WORK TASK: Please return the listing below exactly, without any of its pictures.

────────

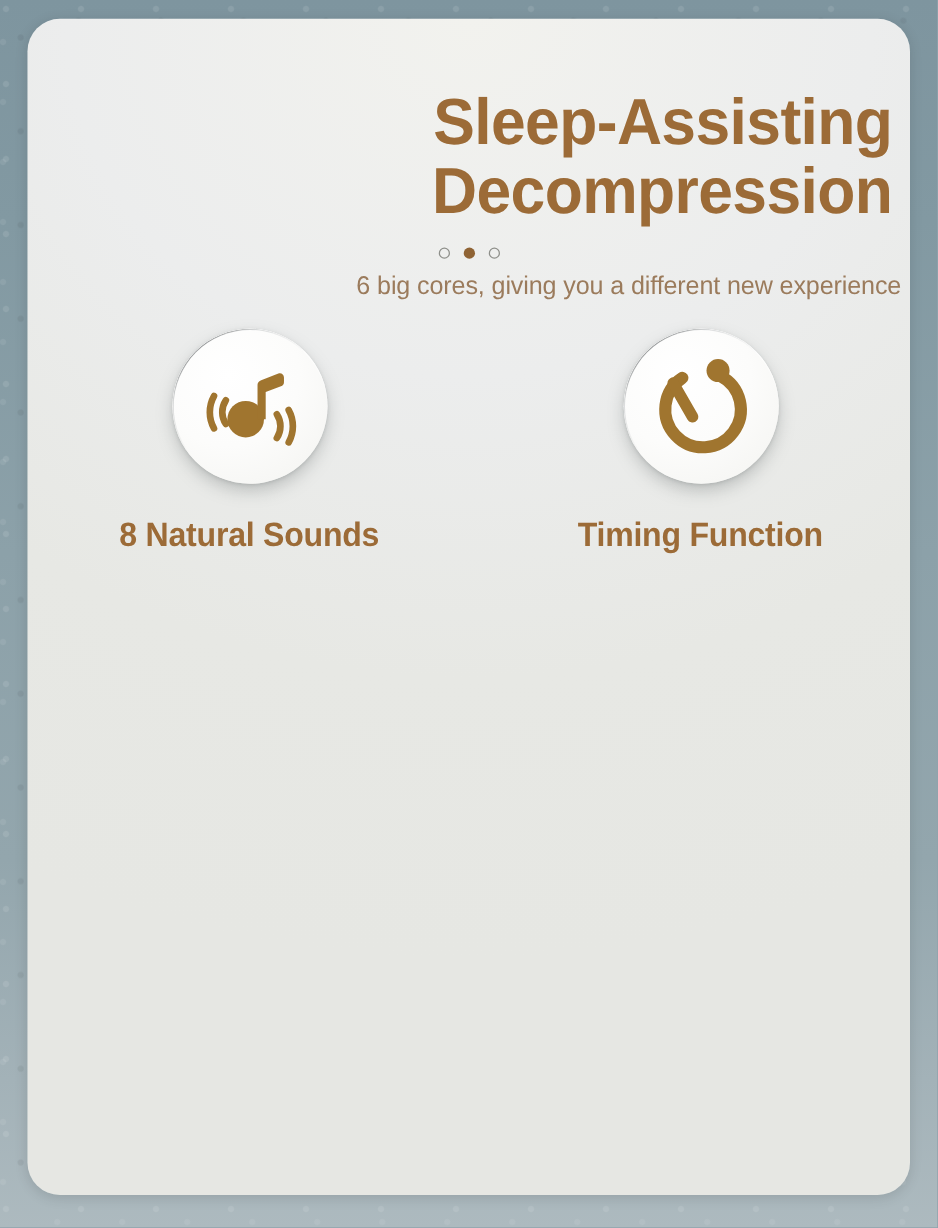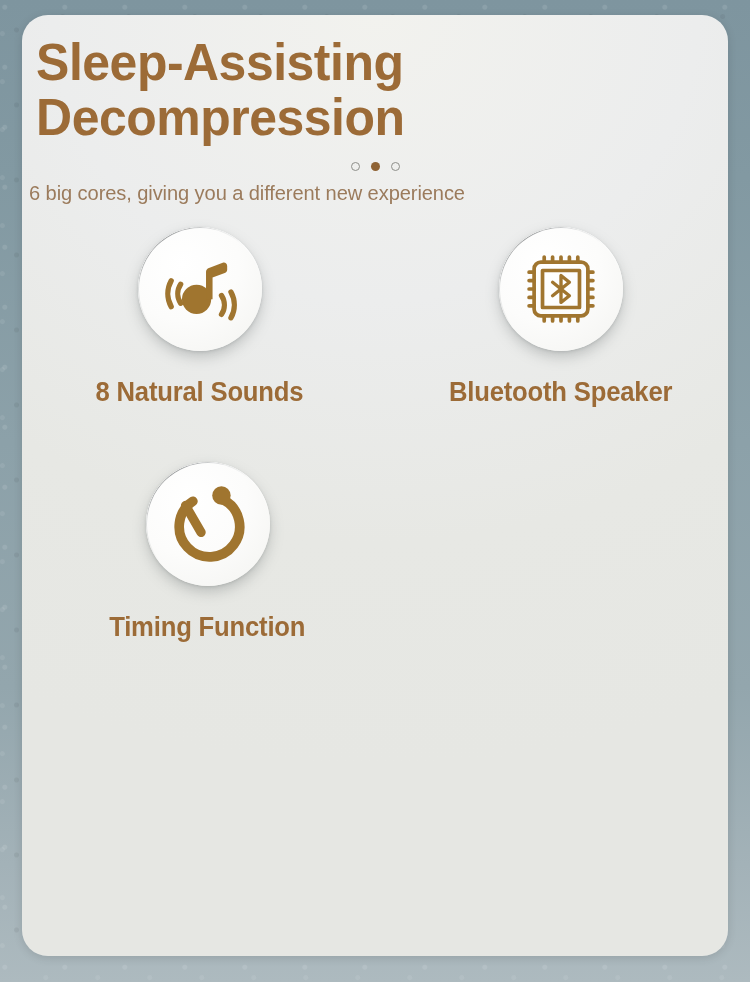--- a/index.html
+++ b/index.html
@@ -59,8 +59,8 @@
 
   
   .header {
-    padding-top: 20px;
-    text-align: left;
+    padding-top: 56px;
+    text-align: right;
   }
 
   .title {

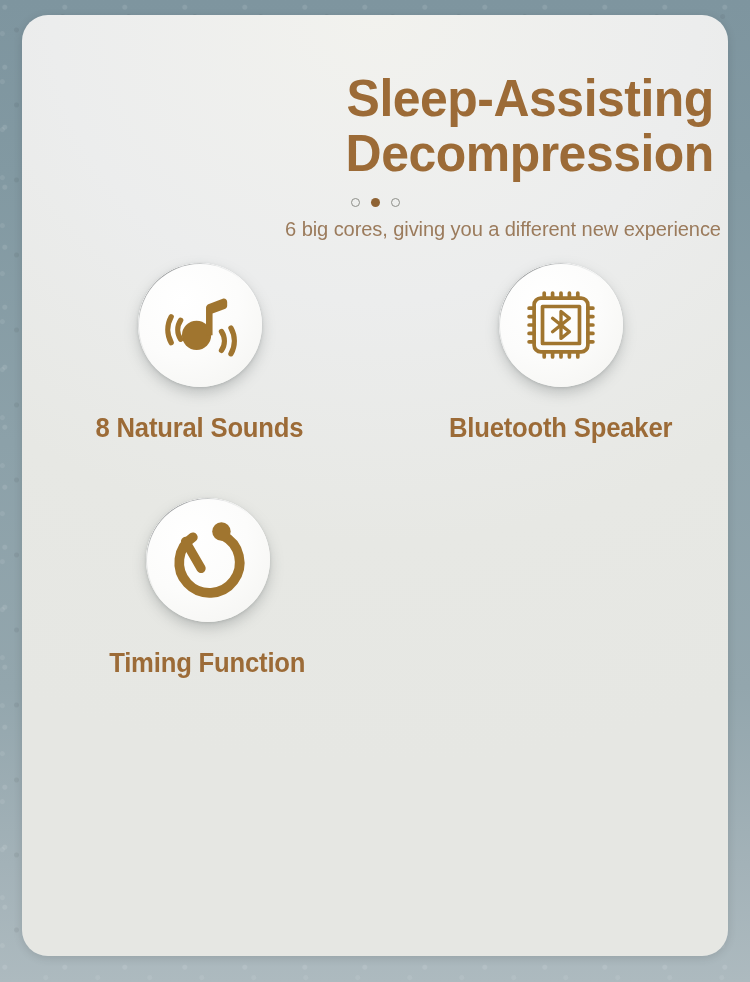--- a/index.html
+++ b/index.html
@@ -215,24 +215,6 @@
 
 
 
-      <div class="cell col-right">
-        <div class="icon-circle">
-          <span>
-            <svg width="84" height="84" viewBox="0 0 100 100" fill="none" stroke="#a0752f" stroke-width="4.4" stroke-linecap="round" stroke-linejoin="round">
-              <rect x="18" y="18" width="64" height="64" rx="8"></rect>
-              <rect x="28" y="28" width="44" height="44"></rect>
-              <g>
-                <path d="M30 12 v6 M40 12 v6 M50 12 v6 M60 12 v6 M70 12 v6"></path>
-                <path d="M30 82 v6 M40 82 v6 M50 82 v6 M60 82 v6 M70 82 v6"></path>
-                <path d="M12 30 h6 M12 40 h6 M12 50 h6 M12 60 h6 M12 70 h6"></path>
-                <path d="M82 30 h6 M82 40 h6 M82 50 h6 M82 60 h6 M82 70 h6"></path>
-              </g>
-              <path d="M50 34 v32 l10 -8 l-20 -16 M50 34 l10 8 l-20 16" stroke-width="4"></path>
-            </svg>
-          </span>
-        </div>
-        <div class="feature-label">Bluetooth Speaker</div>
-      </div>
 
 
       <div class="cell col-right">

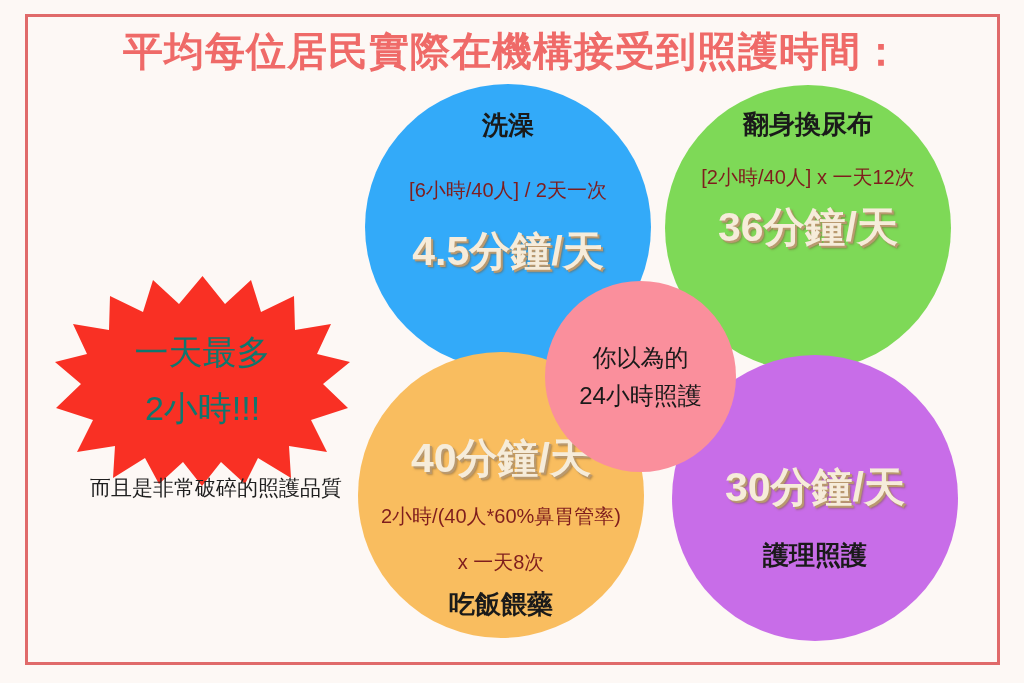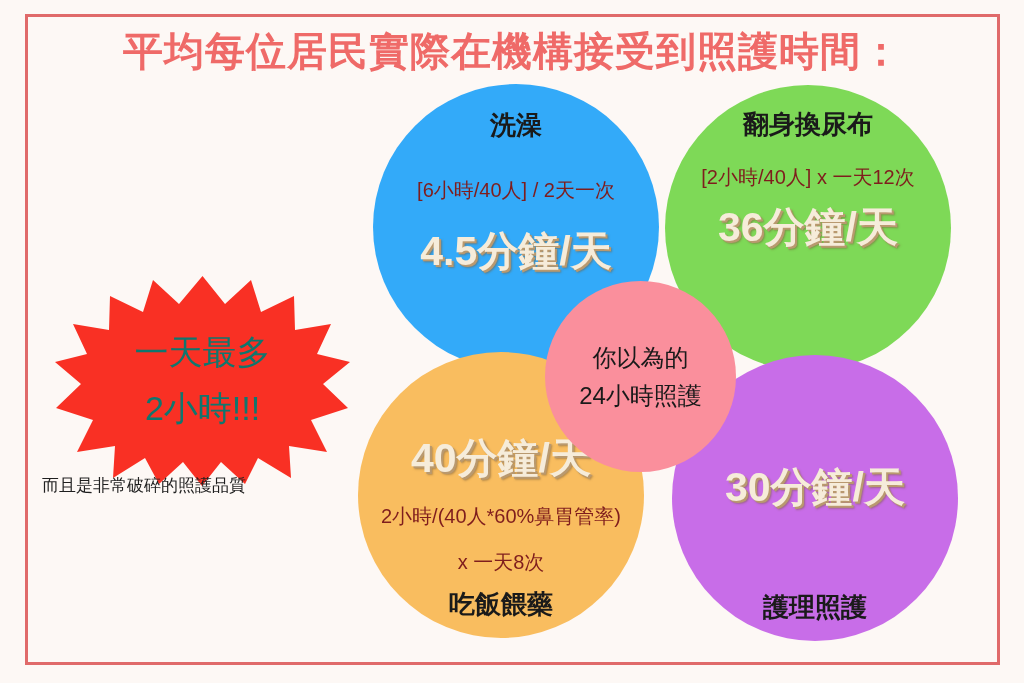--- a/index.html
+++ b/index.html
@@ -60,7 +60,7 @@
     text-align: center;
   }
   .c-blue {
-    left: 373px; top: 84px;
+    left: 365px; top: 84px;
     width: 286px; height: 286px;
     background: #33aaf9;
     z-index: 2;

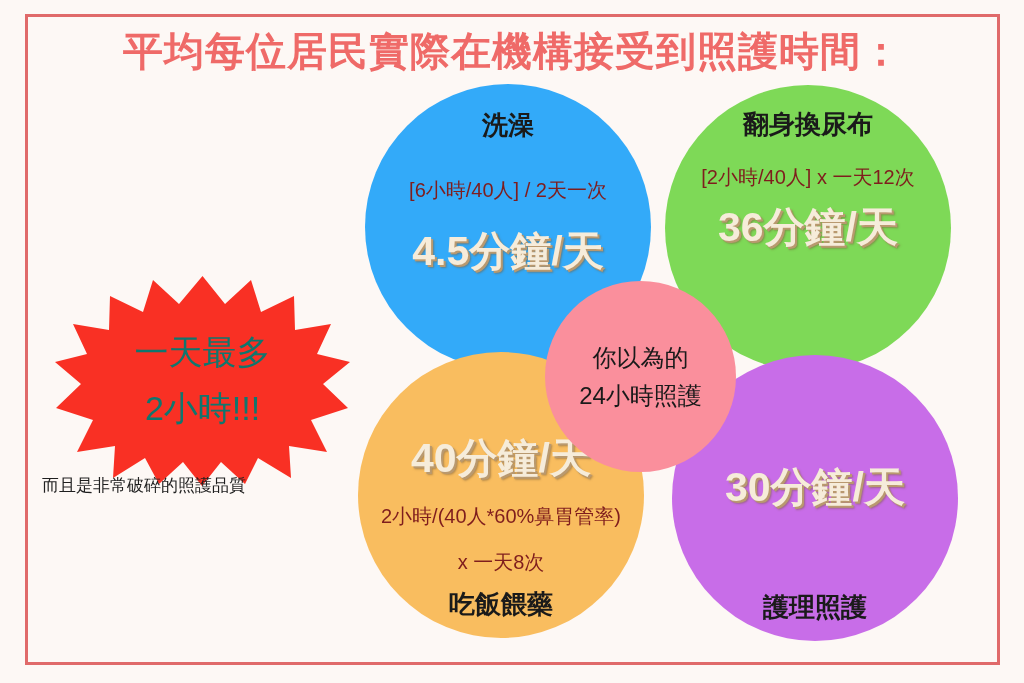--- a/index.html
+++ b/index.html
@@ -174,8 +174,8 @@
     left: 42px;
     top: 474px;
     width: 300px;
-    text-align: left;
-    font-size: 17px;
+    text-align: right;
+    font-size: 21px;
     font-weight: 500;
     color: #1f1f1f;
     white-space: nowrap;

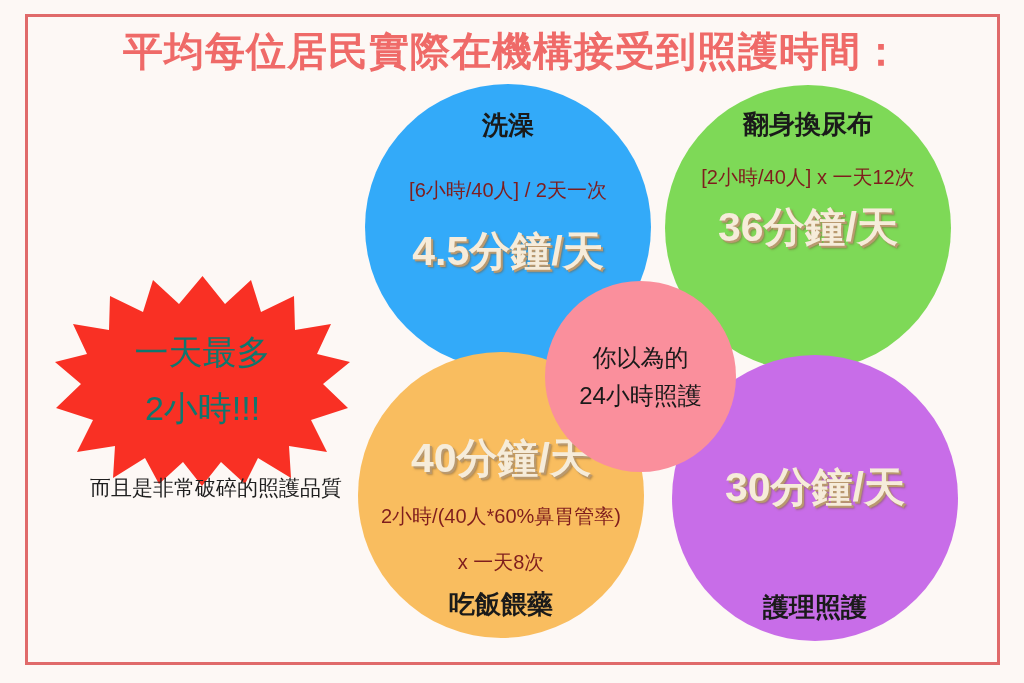--- a/index.html
+++ b/index.html
@@ -136,7 +136,7 @@
   .c-orange .c-label   { margin-top: 14px; }
 
   .c-purple .c-big   { margin-top: 110px; }
-  .c-purple .c-label { margin-top: 82px; }
+  .c-purple .c-label { margin-top: 30px; }
 
   
   .burst-wrap {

────────

SOLVED PROBLEM:
--- a/index.html
+++ b/index.html
@@ -59,8 +59,8 @@
 
   
   .header {
-    padding-top: 20px;
-    text-align: left;
+    padding-top: 56px;
+    text-align: right;
   }
 
   .title {

--- a/index.html
+++ b/index.html
@@ -215,24 +215,6 @@
 
 
 
-      <div class="cell col-right">
-        <div class="icon-circle">
-          <span>
-            <svg width="84" height="84" viewBox="0 0 100 100" fill="none" stroke="#a0752f" stroke-width="4.4" stroke-linecap="round" stroke-linejoin="round">
-              <rect x="18" y="18" width="64" height="64" rx="8"></rect>
-              <rect x="28" y="28" width="44" height="44"></rect>
-              <g>
-                <path d="M30 12 v6 M40 12 v6 M50 12 v6 M60 12 v6 M70 12 v6"></path>
-                <path d="M30 82 v6 M40 82 v6 M50 82 v6 M60 82 v6 M70 82 v6"></path>
-                <path d="M12 30 h6 M12 40 h6 M12 50 h6 M12 60 h6 M12 70 h6"></path>
-                <path d="M82 30 h6 M82 40 h6 M82 50 h6 M82 60 h6 M82 70 h6"></path>
-              </g>
-              <path d="M50 34 v32 l10 -8 l-20 -16 M50 34 l10 8 l-20 16" stroke-width="4"></path>
-            </svg>
-          </span>
-        </div>
-        <div class="feature-label">Bluetooth Speaker</div>
-      </div>
 
 
       <div class="cell col-right">

--- a/index.html
+++ b/index.html
@@ -60,7 +60,7 @@
     text-align: center;
   }
   .c-blue {
-    left: 373px; top: 84px;
+    left: 365px; top: 84px;
     width: 286px; height: 286px;
     background: #33aaf9;
     z-index: 2;

--- a/index.html
+++ b/index.html
@@ -174,8 +174,8 @@
     left: 42px;
     top: 474px;
     width: 300px;
-    text-align: left;
-    font-size: 17px;
+    text-align: right;
+    font-size: 21px;
     font-weight: 500;
     color: #1f1f1f;
     white-space: nowrap;

--- a/index.html
+++ b/index.html
@@ -136,7 +136,7 @@
   .c-orange .c-label   { margin-top: 14px; }
 
   .c-purple .c-big   { margin-top: 110px; }
-  .c-purple .c-label { margin-top: 82px; }
+  .c-purple .c-label { margin-top: 30px; }
 
   
   .burst-wrap {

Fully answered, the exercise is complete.